> **Input material**:
+++

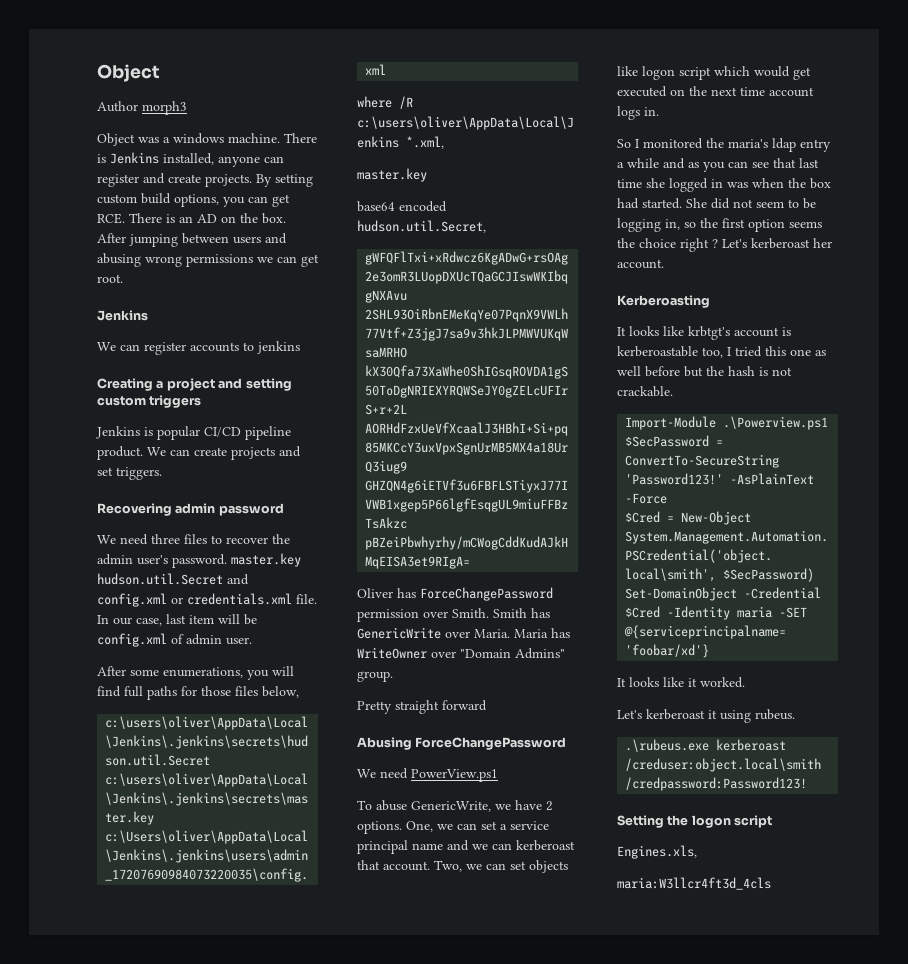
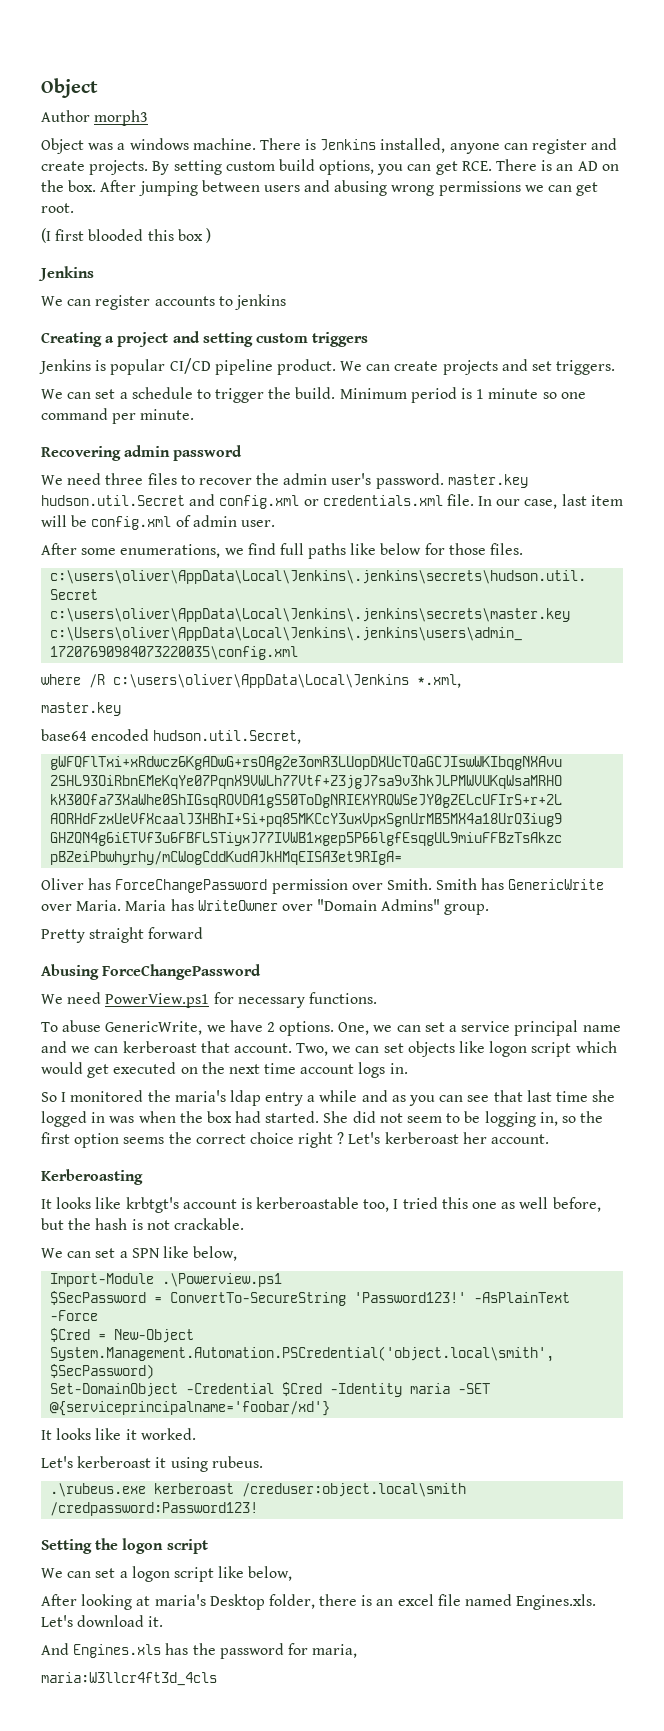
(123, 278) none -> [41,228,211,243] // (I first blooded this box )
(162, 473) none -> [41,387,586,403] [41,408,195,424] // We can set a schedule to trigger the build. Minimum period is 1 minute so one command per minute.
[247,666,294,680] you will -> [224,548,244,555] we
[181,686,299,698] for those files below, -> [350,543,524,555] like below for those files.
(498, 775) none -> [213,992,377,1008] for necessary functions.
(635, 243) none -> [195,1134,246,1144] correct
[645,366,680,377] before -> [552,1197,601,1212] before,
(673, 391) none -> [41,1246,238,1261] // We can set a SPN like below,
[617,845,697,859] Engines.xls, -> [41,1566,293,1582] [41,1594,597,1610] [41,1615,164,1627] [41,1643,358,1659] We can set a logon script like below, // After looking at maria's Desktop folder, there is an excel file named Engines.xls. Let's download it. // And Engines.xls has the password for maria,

+++

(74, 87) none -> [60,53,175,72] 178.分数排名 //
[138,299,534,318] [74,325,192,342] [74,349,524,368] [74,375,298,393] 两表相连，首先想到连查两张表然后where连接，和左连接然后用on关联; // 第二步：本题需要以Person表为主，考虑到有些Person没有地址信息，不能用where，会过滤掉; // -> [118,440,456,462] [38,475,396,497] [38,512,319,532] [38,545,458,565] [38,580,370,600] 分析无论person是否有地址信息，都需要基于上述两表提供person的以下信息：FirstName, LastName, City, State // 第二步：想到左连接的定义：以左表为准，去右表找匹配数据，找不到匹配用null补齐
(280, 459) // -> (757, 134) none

+++

> **Exercise details**: Copy out, exactly and alone, the lines of the entries above between the ones holding "(635, 243) none" and "[617,845,697,859] Engines.xls, ->", inclusive.

> **Solution to the problem**:
(635, 243) none -> [195,1134,246,1144] correct
[645,366,680,377] before -> [552,1197,601,1212] before,
(673, 391) none -> [41,1246,238,1261] // We can set a SPN like below,
[617,845,697,859] Engines.xls, -> [41,1566,293,1582] [41,1594,597,1610] [41,1615,164,1627] [41,1643,358,1659] We can set a logon script like below, // After looking at maria's Desktop folder, there is an excel file named Engines.xls. Let's download it. // And Engines.xls has the password for maria,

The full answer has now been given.